Najah Dali/ Dali Najah : Les pays africains prêtent
à mettre à la disposition leur Forêt pour sauver le protocole de Kyoto :
Mais à quel prix et est ce-que c’est la solution pour lutter contre la sécheresse
Parmi les alternatives posées
actuellement à l’échelle mondiale c’est la question des forets.

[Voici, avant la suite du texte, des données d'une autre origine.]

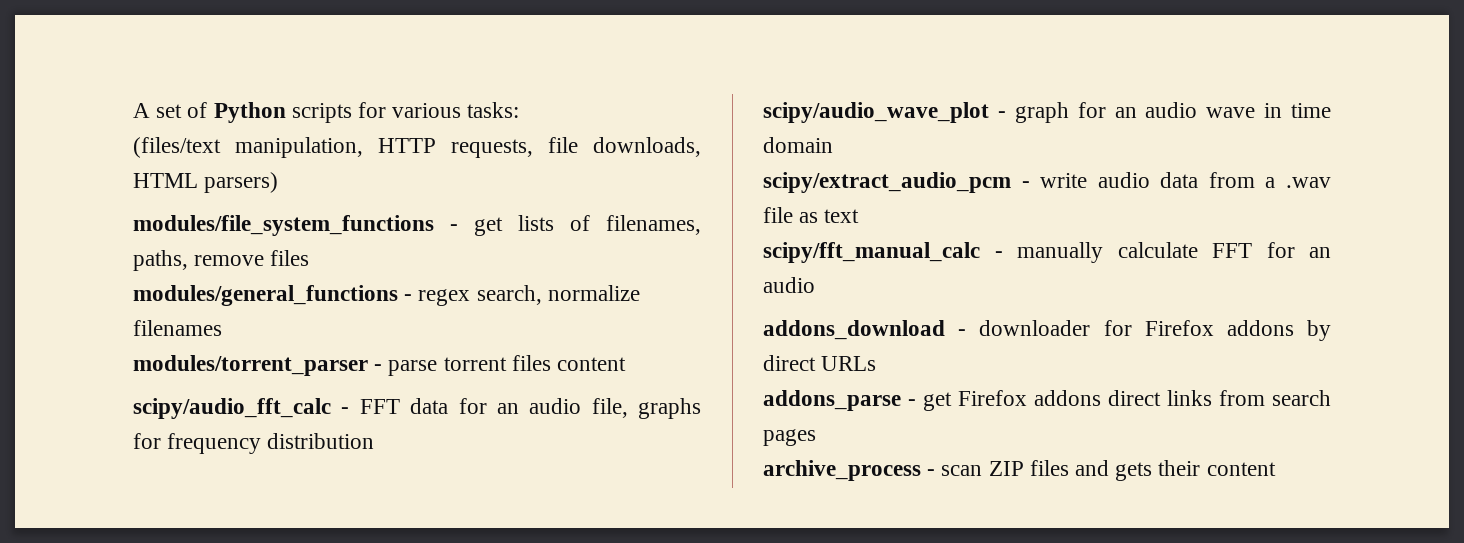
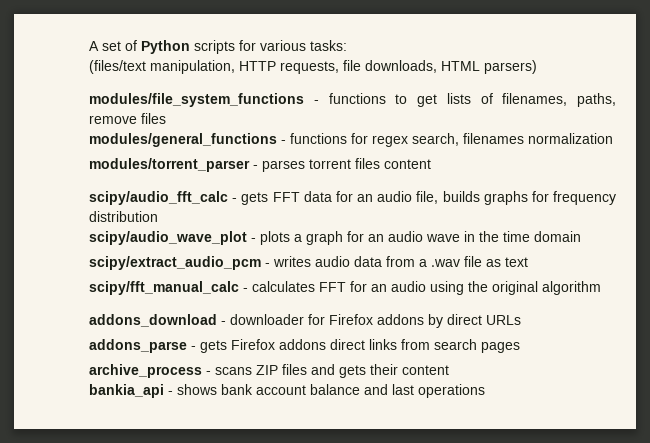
- modules/file_system_functions - get lists of filenames, paths, remove files
+ modules/file_system_functions - functions to get lists of filenames, paths, remove files
- modules/general_functions - regex search, normalize filenames
+ modules/general_functions - functions for regex search, filenames normalization
- modules/torrent_parser - parse torrent files content
+ modules/torrent_parser - parses torrent files content
- scipy/audio_fft_calc - FFT data for an audio file, graphs for frequency distribution
+ scipy/audio_fft_calc - gets FFT data for an audio file, builds graphs for frequency distribution
- scipy/audio_wave_plot - graph for an audio wave in time domain
+ scipy/audio_wave_plot - plots a graph for an audio wave in the time domain
- scipy/extract_audio_pcm - write audio data from a .wav file as text
+ scipy/extract_audio_pcm - writes audio data from a .wav file as text
- scipy/fft_manual_calc - manually calculate FFT for an audio
+ scipy/fft_manual_calc - calculates FFT for an audio using the original algorithm
- addons_parse - get Firefox addons direct links from search pages
+ addons_parse - gets Firefox addons direct links from search pages
- archive_process - scan ZIP files and gets their content
+ archive_process - scans ZIP files and gets their content
+ bankia_api - shows bank account balance and last operations

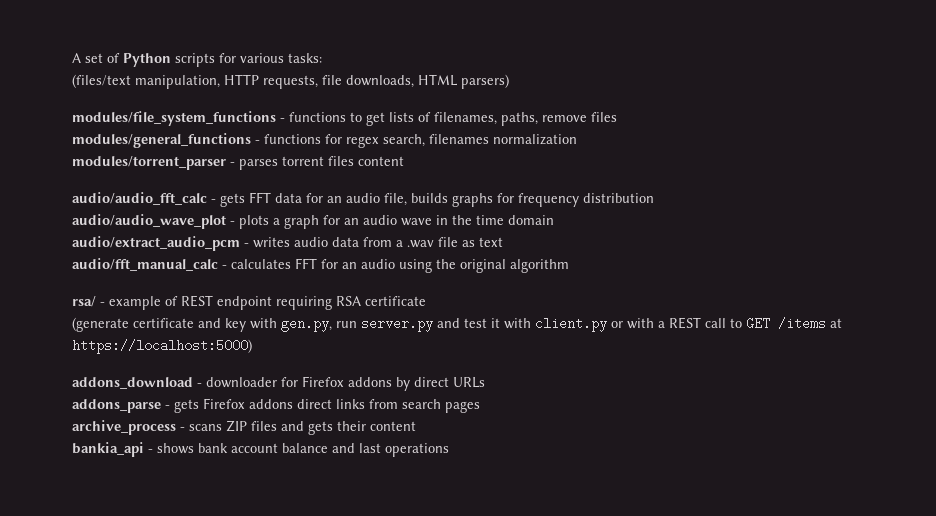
- scipy/audio_fft_calc - gets FFT data for an audio file, builds graphs for frequency distribution
+ audio/audio_fft_calc - gets FFT data for an audio file, builds graphs for frequency distribution
- scipy/audio_wave_plot - plots a graph for an audio wave in the time domain
+ audio/audio_wave_plot - plots a graph for an audio wave in the time domain
- scipy/extract_audio_pcm - writes audio data from a .wav file as text
+ audio/extract_audio_pcm - writes audio data from a .wav file as text
- scipy/fft_manual_calc - calculates FFT for an audio using the original algorithm
+ audio/fft_manual_calc - calculates FFT for an audio using the original algorithm
+ rsa/ - example of REST endpoint requiring RSA certificate
+ (generate certificate and key with gen.py, run server.py and test it with client.py or with a REST call to GET /items at https://localhost:5000)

Selon Dali Najeh pour les pays en développement
c’est une source de revenue, de bois de cuisson, …Pour les pays développés au contraire
c’est une source pour réduire la pollution. Puisque l’arbre absorbe le Co2 et rejette
l’O2 grâce à l’activité photosynthétique. C’est notion de « puits d’absorption ».
D’ailleurs un processus de réduction des
émissions des gaz dues à la déforestation et à la dégradation des forets appelé
autrement processus (REDD appelé a été établi dans le cadre des conventions
internationales pour ce genre de mécanisme.
Cette question , selon Najeh Dali, devise actuellement
les négociateurs en matière de changements climatiques pour plusieurs raisons. Pour
citer que deux la première c’est la difficulté technique d’estimation des
quantités émisses, la seconde selon Dali Najeh est économique car pour pouvoir
prendre en compte cette source de réduction de gaz à effets de serre, pour les
acheteurs des crédits carbone il ne faut pas toucher les forets pendant toute
la période d’entente de vente qui peut durer jusqu’à 15 ans. Imaginer vous avez
un arbre dans votre jardin dont vous n’avez le droit de toucher. Bref, c’est
une question de point de vue.
Pour citer un exemple Dali Najeh cite
les 145 millions des forets tropicaux, qui se trouvent en République
démocratique du Congo.
Quelques pays africains, riches de cette
source comptent bénéficier des avantages que présente le mécanisme de Kyoto
pour mobiliser des fonds internationaux issus
de ce processus de réduction des émissions des gaz (REDD). Pour citer un exemple
Dali Najeh rappelle les 145 millions des
forets tropicaux, qui se trouvent en République démocratique du Congo.